“Eppure non mi lascia andare. È la sua promessa silenziosa.”
Ed eccoci qui, ancora una volta a parlare di The Seafare Chronicles. Stavolta è il tempo di recensire L’arte di respirare, terzo volume della serie romance firmata TJ Klune.
Si tratta di L’arte di respirare, il primo volume in cui il protagonista indiscusso è Kid, il minore dei fratelli McKenna, adesso diventato (quasi) adulto.
La storia di questo volume è, in estrema sintesi, la storia di un amore liceale (probabilmente di un amore nato sin dall’infanzia nel caso di Kid) che, dopo una lunga attesa, trova finalmente il suo coronamento. È una storia che affronta molteplici tematiche tipiche delle storie d’amore LGBT. Si parla di coming out, di rapporto coi sentimenti per qualcuno che non può ricambiare i tuoi, di accettazione, di nuove esperienze e di insicurezze profonde.
Tyson (il vero nome di Kid) è un personaggio imperfetto. A un cervello ipersviluppato si contrappone una sensibilità travolgente che gli impedisce di vivere le difficoltà e le emozioni con lucidità. Tyson si lascia soverchiare dai sentimenti, sopraffatto da quello che prova e alla ricerca di un equilibrio difficile.

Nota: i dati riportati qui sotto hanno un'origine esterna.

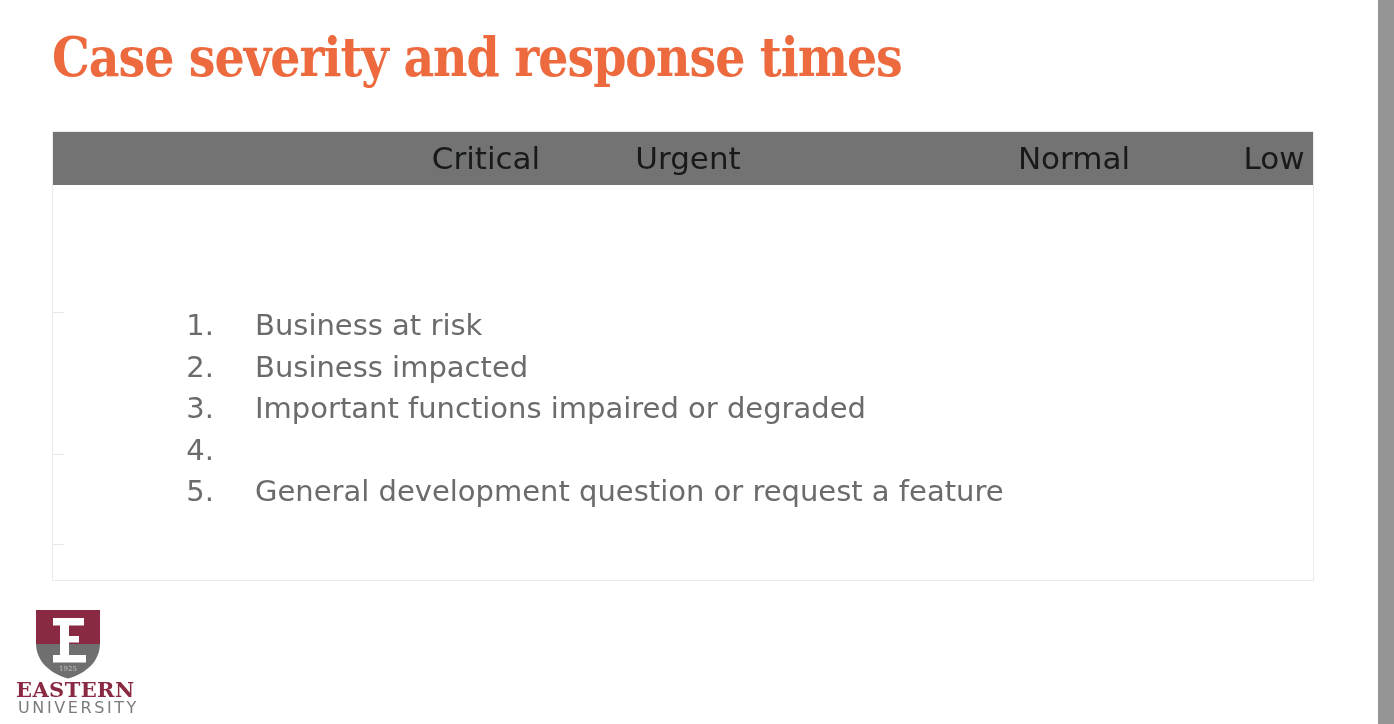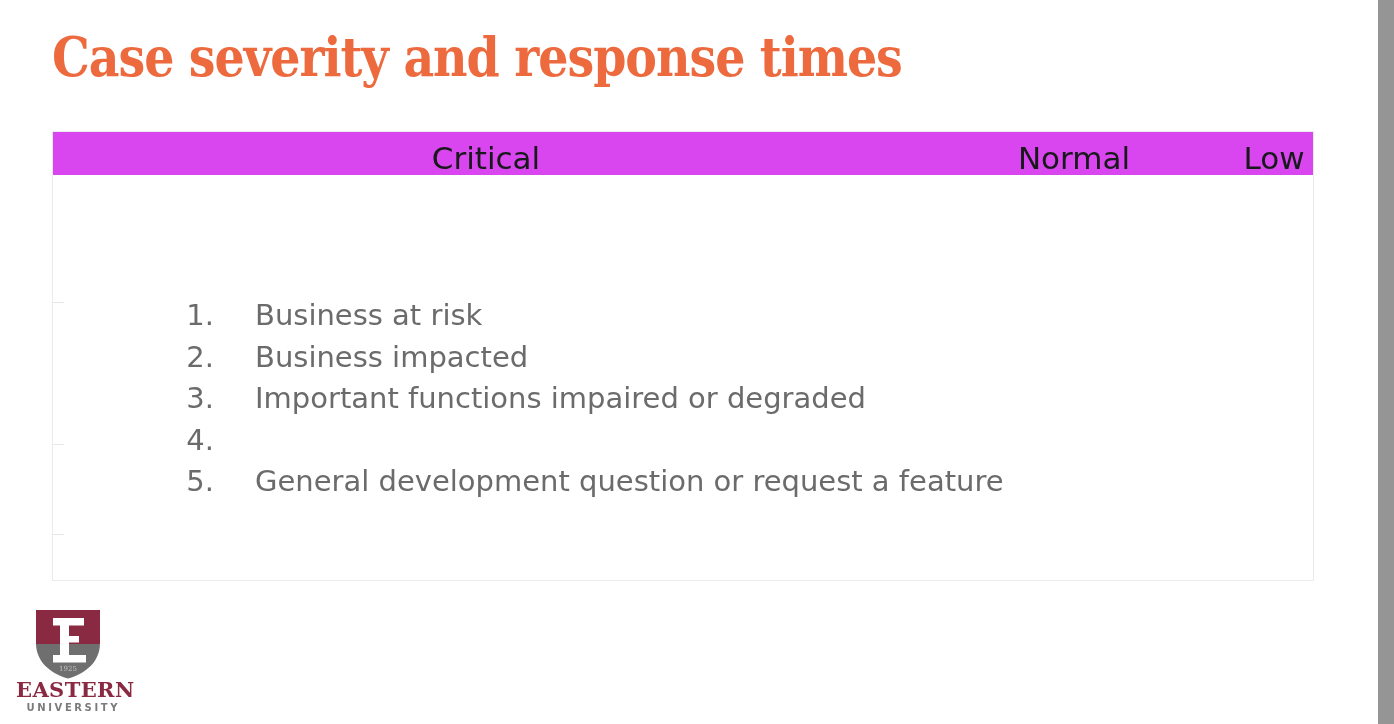--- a/index.html
+++ b/index.html
@@ -67,8 +67,8 @@
 
   #table-head {
     position: relative;
-    height: 43px;
-    background: #d946ef;
+    height: 53px;
+    background: #737373;
     box-sizing: border-box;
     padding-left: 8px;
   }

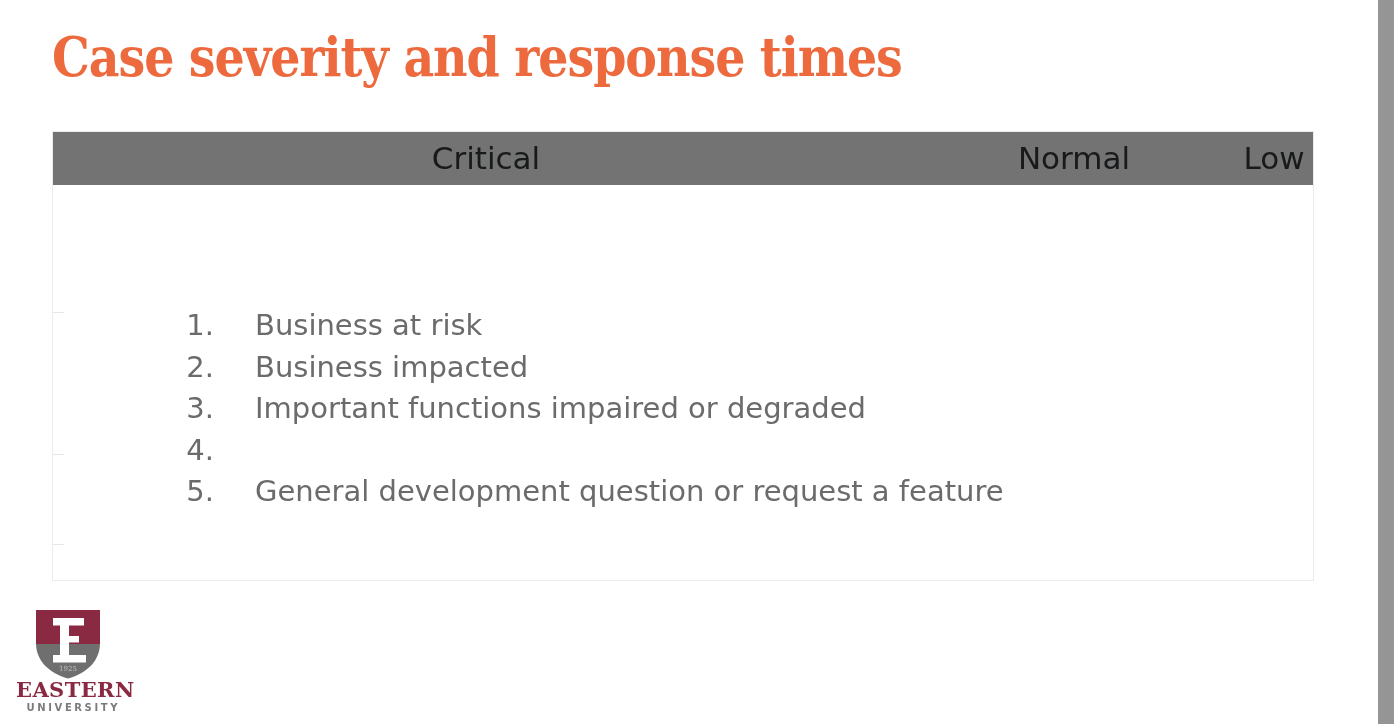--- a/index.html
+++ b/index.html
@@ -179,6 +179,7 @@
 
     <div id="table-head">
       <div class="col-head c0">Critical</div>
+      <div class="col-head c1">Urgent</div>
       <div class="col-head c4">Low</div>
       <div class="col-head c3">Normal</div>
     </div>

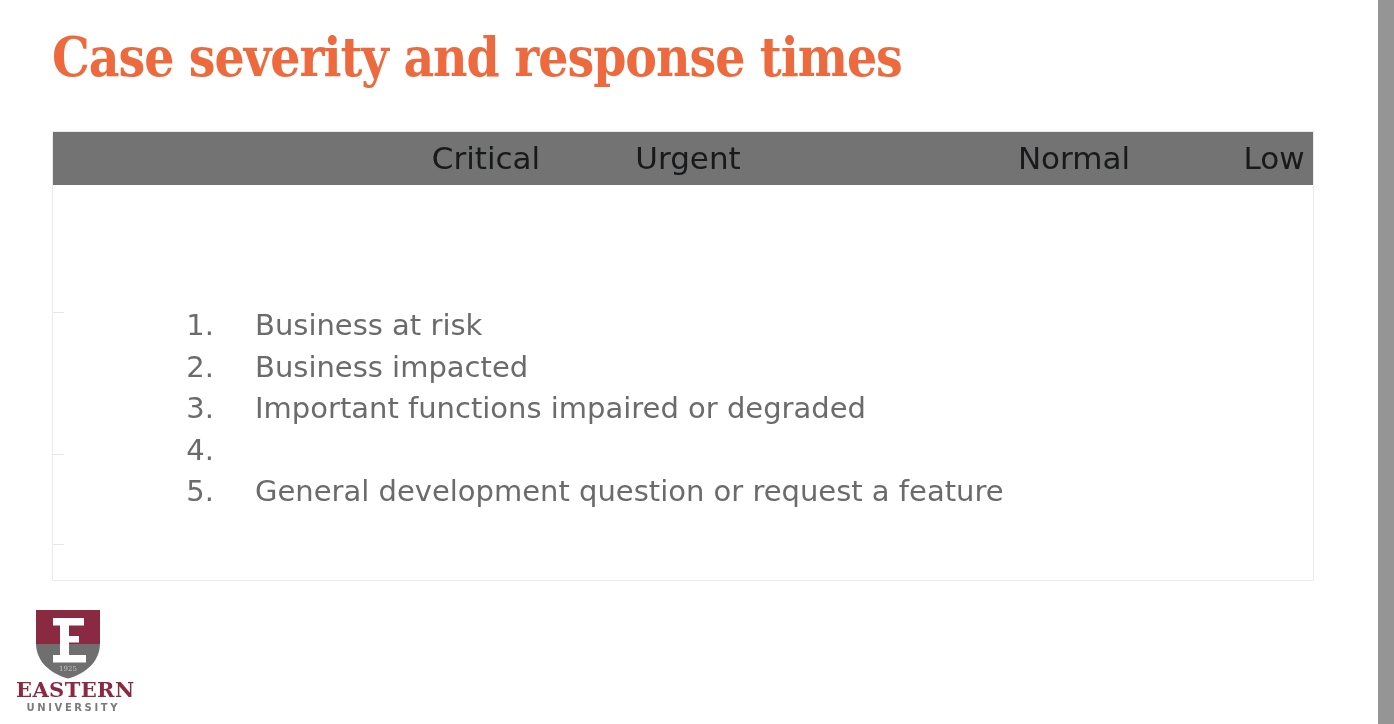--- a/index.html
+++ b/index.html
@@ -160,8 +160,8 @@
   }
   #logo-university {
     font-family: "DejaVu Sans", sans-serif;
-    font-weight: 700;
-    font-size: 10px;
+    font-weight: 400;
+    font-size: 16px;
     line-height: 13px;
     color: #7b7b7b;
     letter-spacing: 2.6px;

Per certi versi, l’amore non corrisposto per Kid è un trauma da cui scappa via, anche a costo di rinunciare alle sue radici. E il suo percorso di vita non lo porta mai distante da ciò che lo tormenta. È un personaggio in costruzione, ancora tanto lontano da diventare un adulto forte delle proprie consapevolezze. Se a ciò si aggiunge che si tratta, al 1000%, di un personaggio ipersensibile, capiamo quante difficoltà egli è costretto a sperimentare nel corso della sua vita.
“Non esiste una cura magica. Non ci sarà nessun miracolo improvviso che mi farà svegliare guarito da tutto quello che mi ha tormentato per anni. Non è così che funziona. Per quanto possa desiderarlo, non succederà. È la vita, purtroppo. Tuttavia, c’è il modo di andare avanti, il modo di sconfiggerlo e ricacciarlo indietro.”
Devo essere onesto, questo volume della saga di Klune ha molte vicende divertenti, tanti ingredienti e personaggi coloriti, ma… non mi ha mai conquistato. Io sono convinto che il primo libro della saga sarebbe rimasto un ottimo stand-alone. Il secondo libro ha avuto i suoi alti e i suoi bassi, questo mi ha dato l’impressione di volere troppo allungare e diluire gli eventi che realmente interessavano al lettore (ovvero la crescita di Tyson e il suo legame con Dom).
A essere sincero, avrei apprezzato moltissimo se, al posto di molti spezzoni ironici, ci fosse stato un focus su Dom e su quello che ha passato nei quattro anni lontano da Kid. Credo che, alla fine, questo sia un “feel-good-book” che eccede nel suo dare sensazioni positive al lettore, malgrado tutto parta dalle difficoltà individuali del protagonista e dai suoi problemi di salute psicologica.